The pair first met about 12 years ago after attending a book party at the UJA-Federation of New York, where Farhadian Weinstein has just now finished a term of service as a board member. 

“I went and talked to some people and came home, and then a week later this guy Boaz calls me,” she recalled. “He said that he saw me across the room at this party, and he thought that we made eye contact — I think that he might kill me for telling you this story — and that I smiled when we looked at each other and would I go out on a date with him, and the rest is history.”

“I still cannot confirm or deny whether that happened,” she said when asked if they had indeed made eye contact. 

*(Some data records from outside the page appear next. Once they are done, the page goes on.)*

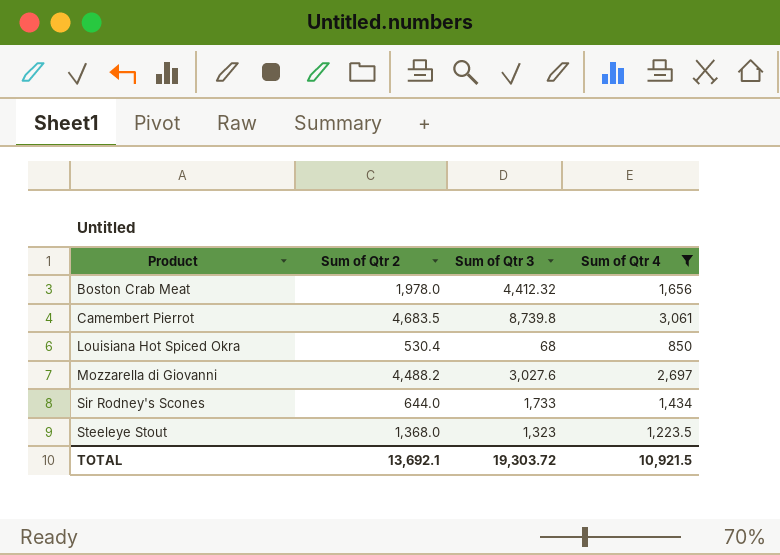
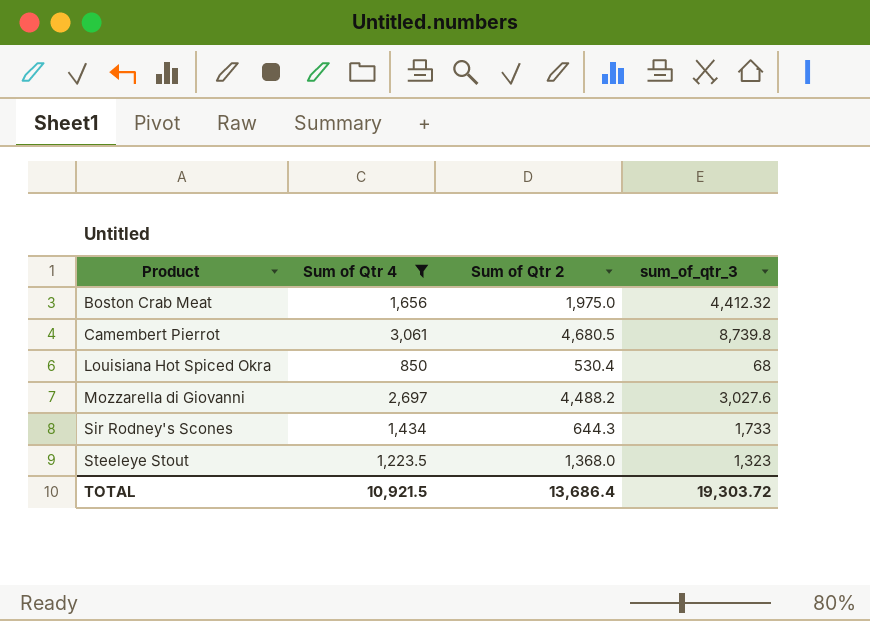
column Sum of Qtr 4 | position: 4 -> 2
column name: Sum of Qtr 3 -> sum_of_qtr_3
Boston Crab Meat | Sum of Qtr 2: 1,978.0 -> 1,975.0
Camembert Pierrot | Sum of Qtr 2: 4,683.5 -> 4,680.5
Sir Rodney's Scones | Sum of Qtr 2: 644.0 -> 644.3
TOTAL | Sum of Qtr 2: 13,692.1 -> 13,686.4

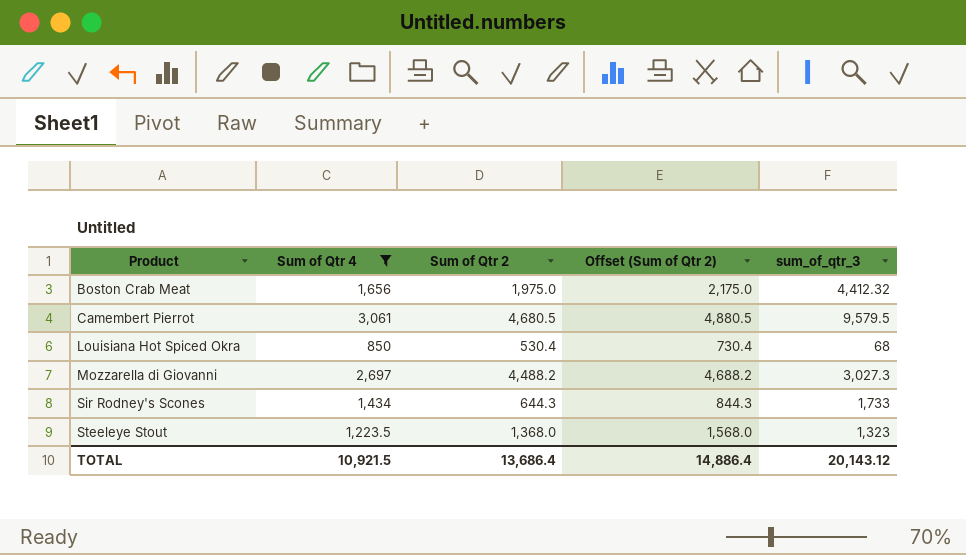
column Offset (Sum of Qtr 2) | formula: none -> [Sum of Qtr 2] + 200
Camembert Pierrot | sum_of_qtr_3: 8,739.8 -> 9,579.5
Mozzarella di Giovanni | sum_of_qtr_3: 3,027.6 -> 3,027.3
TOTAL | sum_of_qtr_3: 19,303.72 -> 20,143.12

The couple now lives on the Upper East Side with their three daughters, who are currently staying in Long Island with Farhadian Weinstein’s parents. “He’s just always been unbelievably supportive of me,” she said of her husband. “We’re going to start the hashtag #prosecutorhusband instead of #hedgefundwife,” Farhadian Weinstein quipped. 

The veteran prosecutor will have a tight race ahead of the Democratic primary, which is scheduled to take place next summer. She is going up against a number of formidable candidates including New York Law School professor Alvin Bragg, civil rights lawyer Janos Marton and Eliza Orlins, who recently took a leave of absence from the nonprofit Legal Aid Society to enter the race. 

Orlins alleged to JI on Thursday that Farhadian Weinstein is too enmeshed in the fabric of the city’s legal machine to make a difference. “If we want real reform in the Manhattan DA’s office,” she argued, “another career prosecutor like Cy Vance is not the answer.”

But Farhadian Weinstein rejects such characterizations. “I thought it was an important time for all of us to step up in whatever way we can,” she said, “and this is my way of trying to meet that demand.”